You can keep an eye on it for now, monitoring it for watering needs before each soaking so it isn't watered too often, and feel free to send us more photos of symptoms if they worsen or change. Leaves can't heal from damage so any existing symptoms won't disappear, even if the cause of them is resolved, but you can look for indications younger growth is developing damage.
Miri
We do not recommend any home remedies as there are a number of risks (in addition to the fact that many just won't work well) to plant health and using such a mixture could easily do more harm than good. Penn State Extension has a thorough page discussing why home remedies in general are not a good idea as pesticide alternatives. (Granted, some of those scenarios they describe don't apply to every use of a home pest-treatment concoction, but they still make valid points. The take-home message is that plant damage is easier to do with these untested ingredients and arbitrary dosages, and impacts on the environment of those household ingredients used in this way could be detrimental.)
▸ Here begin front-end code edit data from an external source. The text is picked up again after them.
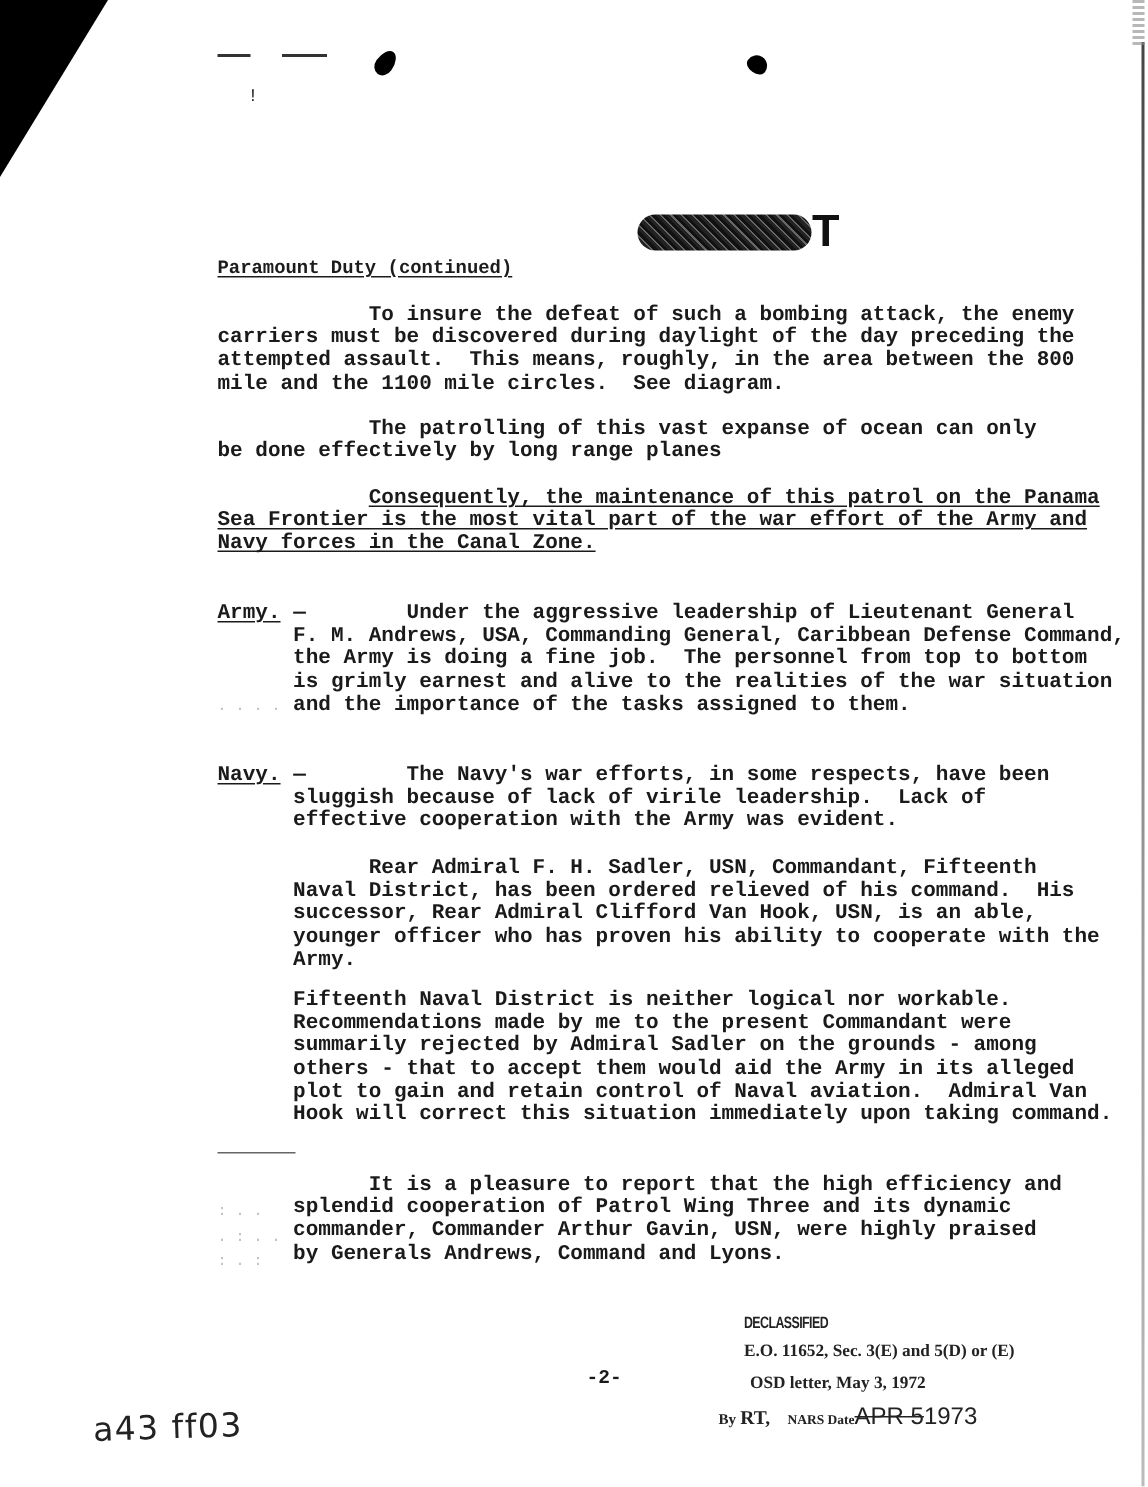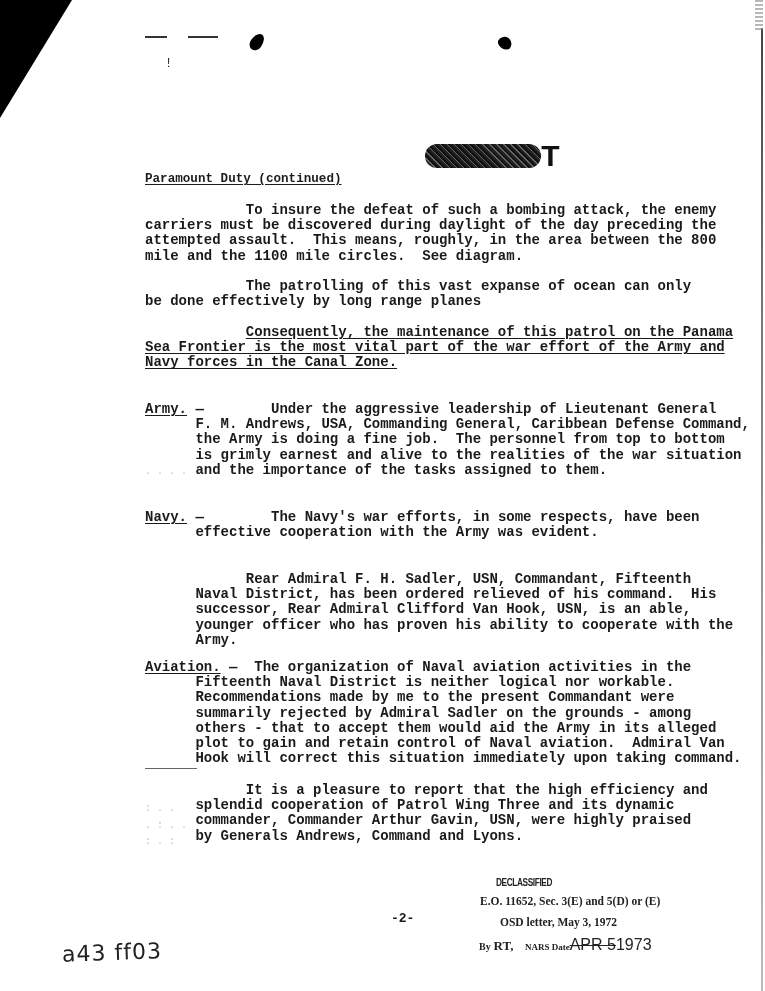"sluggish because of lack of" span.line { html: none -> <span> sluggish because of lack of virile leadership. Lack of</span> }
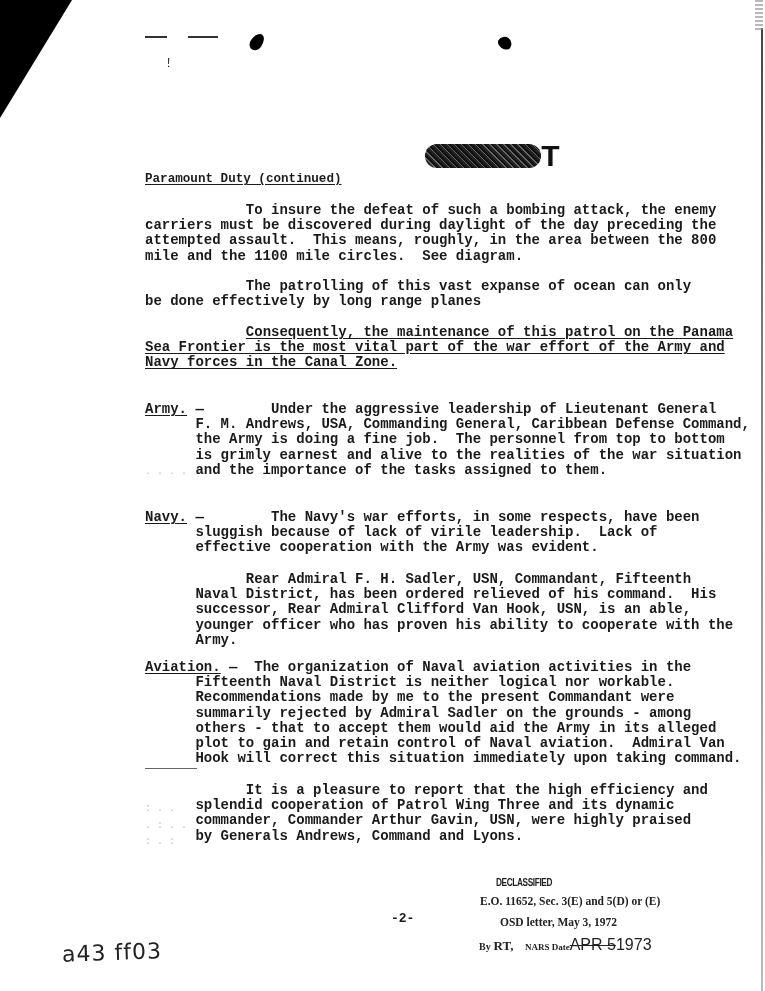"Aviation. — The organization of" span.line { html: <span><span>Aviation.</span><span> — </span><span> The organization of Naval aviation activities in the</span></span> -> none }
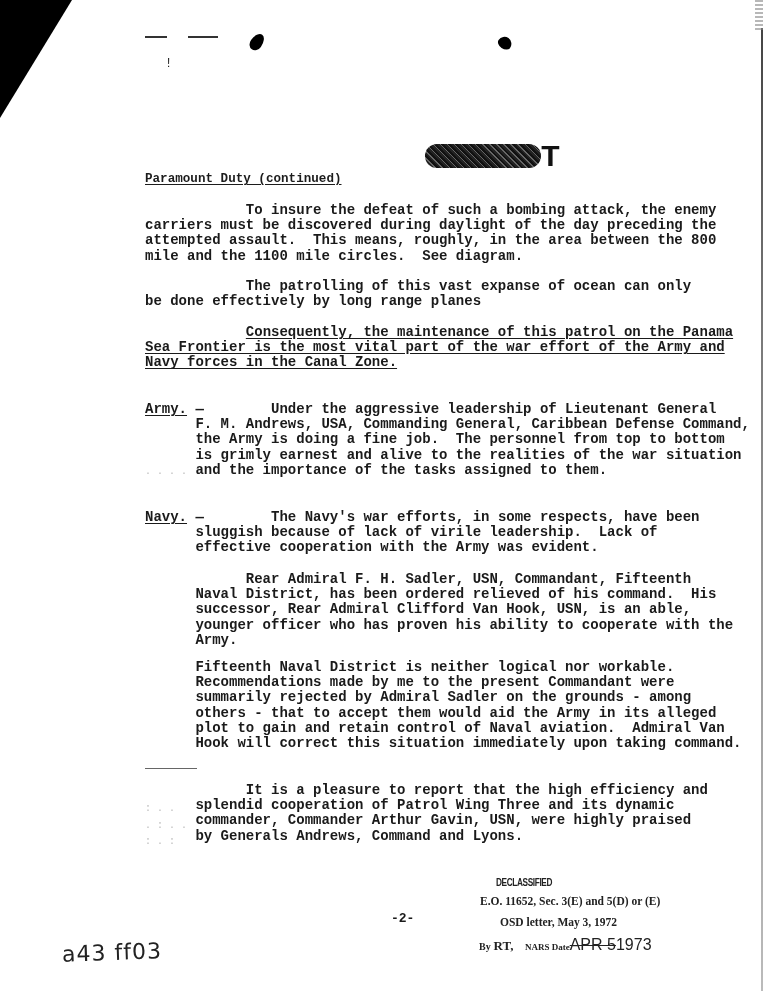"E.O. 11652, Sec. 3(E) and" div.row { left: 0 -> 16px }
The dark blotch on the leaf tip is either abiotic (caused by environmental stressors and not pests or disease) or an unconcerning leaf spot disease or potentially anthracnose. (As an example, many mature sycamore trees in the area were hit with anthracnose outbreaks this spring and they have since shed affected leaves and recovered well with lots of new canopy growth.) Fungicides, even a labeled pesticide product, will not cure existing infection. At best, they help prevent new infections, but not all pathogens keep re-infecting their host plant all throughout the summer. Even those that do aren't always treatable with a fungicide, and such treatments tend to require multiple sprays that might expose beneficial insects to the pesticide (even though that pesticide doesn't target insects, it can still affect bees and other species). These are the reasons why we generally don't recommend fungicides for leaf spot issues; they either risk not working well, could be more trouble an expense then they are worth (since trees don't suffer long-term health setbacks), or are applied too late because once symptoms manifest little control can be achieved.
If any leaves are being totally consumed -- that is, missing entirely or quite torn-off and mostly-missing -- then we suspect deer are responsible as redbud is not unpalatable to them. In that case, a repellent spray might help discourage them (reapply as the label states, which is often after heavy rains) or a physical barrier like a cage/fencing that is removed as the trees mature enough to be out of reach. The only other pest that might defoliate redbud branches would be a communal-feeding caterpillar (Fall Webworm, for instance) but they are fairly unmistakable as they create prominent webbed-together leaf shelters that we don't see here. Sometimes a minor infection weakens leaf tissue (since it creates a dead zone of cells that dry out as the die), and then this brittle area is more prone to tearing during wind or storms, so the leaves get a tattered look as we get later into summer. This is fairly common but should be less prominent as trees mature and have a bigger ratio of intact-to-damaged foliage.